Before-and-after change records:
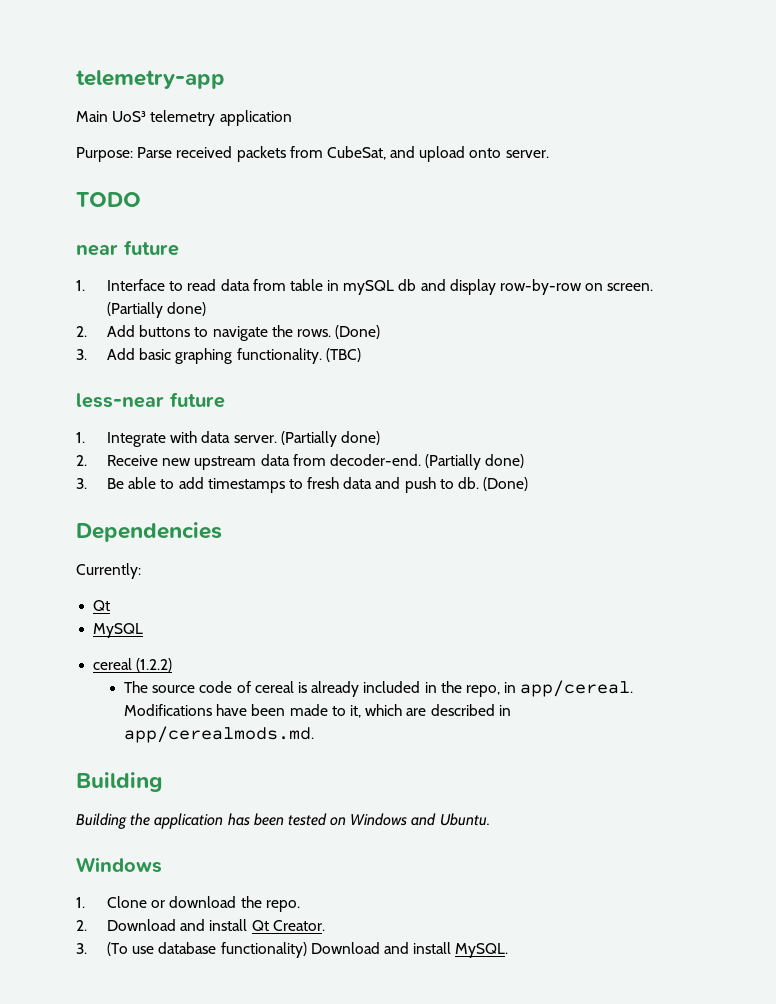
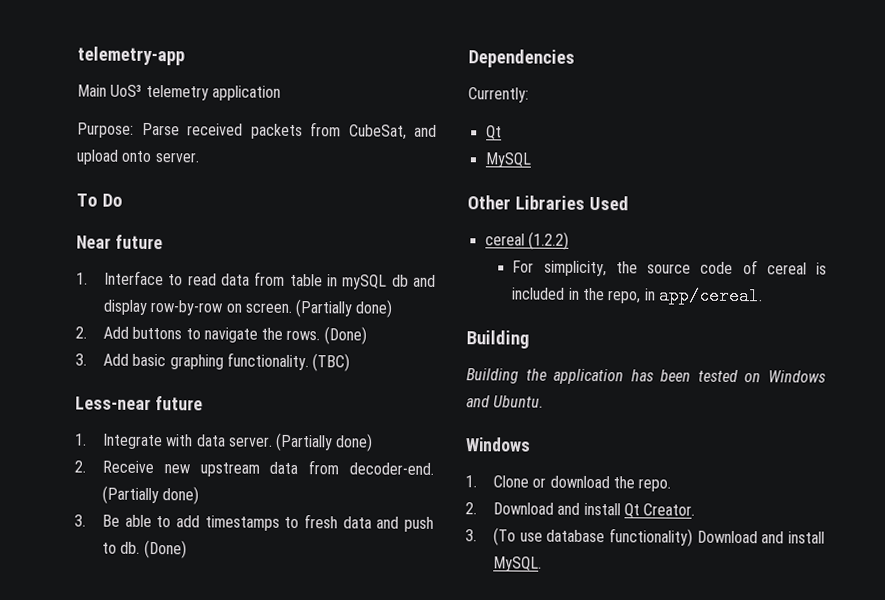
[76,192,141,207] [76,244,118,256] TODO // near -> [76,193,123,207] [76,235,111,249] To Do // Near
[76,393,164,408] less-near -> [75,396,151,411] Less-near
(144, 630) none -> [467,195,629,211] // Other Libraries Used
[124,681,149,693] The -> [512,260,638,277] For simplicity, the
[311,681,360,697] already -> (827, 268) none
[124,704,511,718] [124,726,315,743] Modifications have been made to it, which are described in app/cerealmods.md. -> (764, 296) none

→ **What is needed**
Strip the images and reproduce the remaining records precisely.

→ **Your response**
[76,192,141,207] [76,244,118,256] TODO // near -> [76,193,123,207] [76,235,111,249] To Do // Near
[76,393,164,408] less-near -> [75,396,151,411] Less-near
(144, 630) none -> [467,195,629,211] // Other Libraries Used
[124,681,149,693] The -> [512,260,638,277] For simplicity, the
[311,681,360,697] already -> (827, 268) none
[124,704,511,718] [124,726,315,743] Modifications have been made to it, which are described in app/cerealmods.md. -> (764, 296) none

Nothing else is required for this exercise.